Eugene Amandus Schwarz (April 21, 1844 – October 15, 1928) was a German-American entomologist who specialized in the study of beetles (Coleoptera). He was a popular and influential employee of the U.S. Department of Agriculture for more than fifty years.

==Biography==
Schwarz was born on April 21, 1844, in Liegnitz, Silesia, part of Prussia at that time. His father, Amandus Schwarz, was a cloth merchant and member of the Common Council of Liegnitz. Schwarz studied zoology and entomology at the universities in Breslau and Leipzig and served briefly in the Prussian medical corp during the Franco-Prussian War.
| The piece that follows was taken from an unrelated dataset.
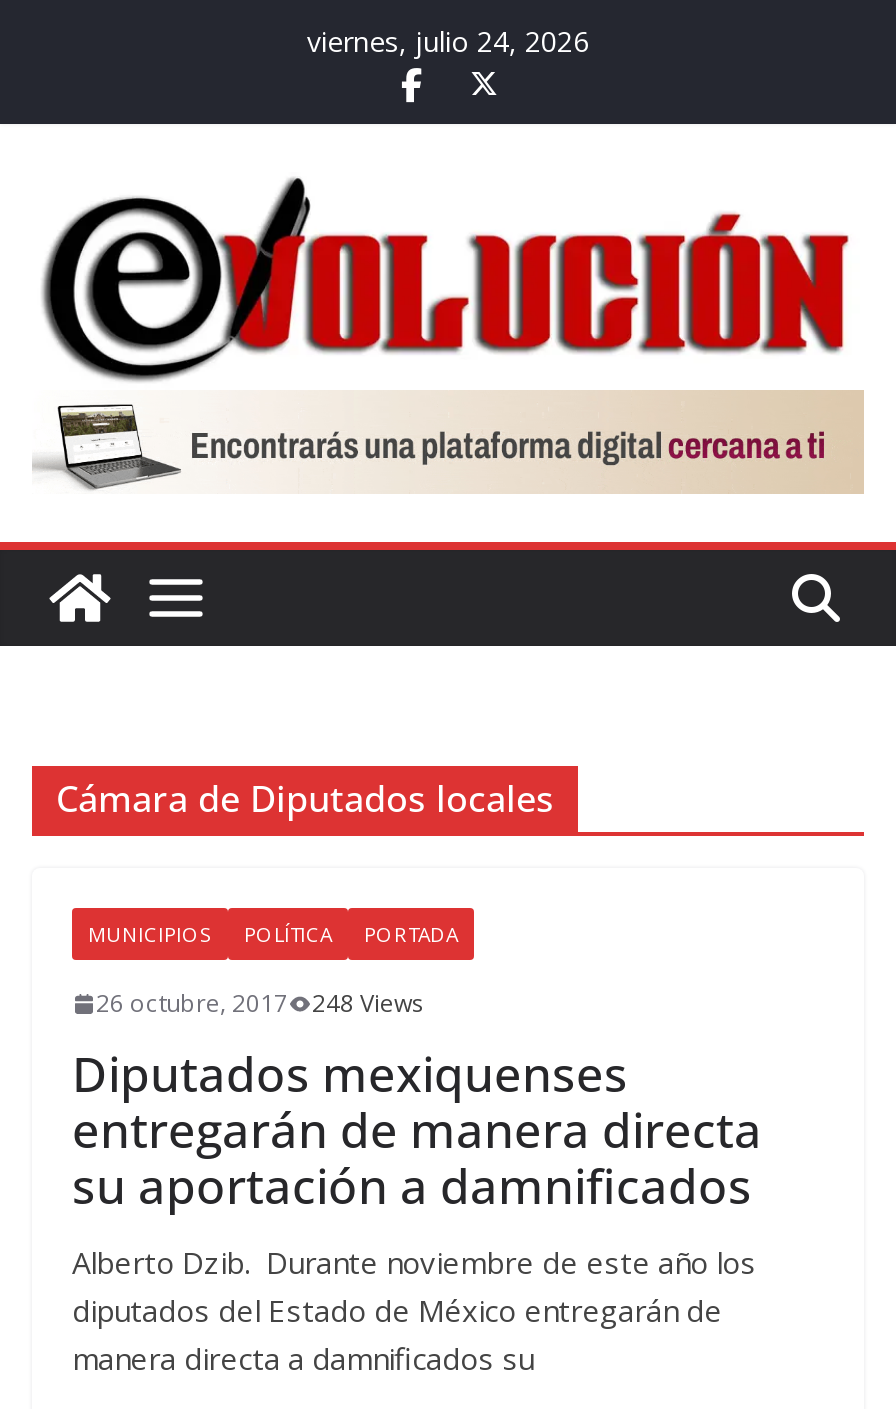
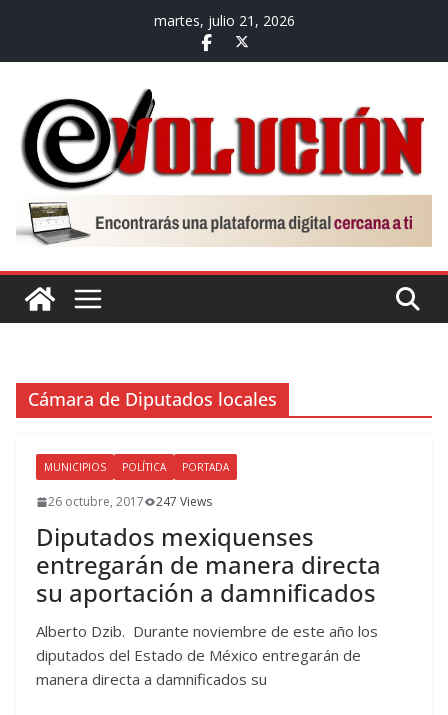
- viernes, julio 24, 2026
+ martes, julio 21, 2026

- 26 octubre, 2017 248 Views
+ 26 octubre, 2017 247 Views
Fearing to tell his parents that he had decided upon a career in entomology, Schwarz secretly emigrated to the United States in 1872. Based on a recommendation from Gustav Kraatz, a famous German entomologist, he was hired by Hermann August Hagen to work in the Museum of Comparative Zoology at Harvard University. He also attended lectures by Hagen and Louis Agassiz. When Agassiz died in 1873, the museum had financial difficulties and Schwarz chose to quit his position and look elsewhere for work.

While at Harvard, Schwarz had met Henry Guernsey Hubbard who was to become a life-long friend and collaborator. In 1874 they traveled to Detroit and stayed for a time to collect beetles in the region and establish the Detroit Scientific Association. In 1875 they made a collecting expedition through Florida. Upon their return, the American Association for the Advancement of Science was meeting in Detroit and Schwarz had the opportunity to meet many of the leading American entomologists including John Lawrence LeConte and Charles Valentine Riley.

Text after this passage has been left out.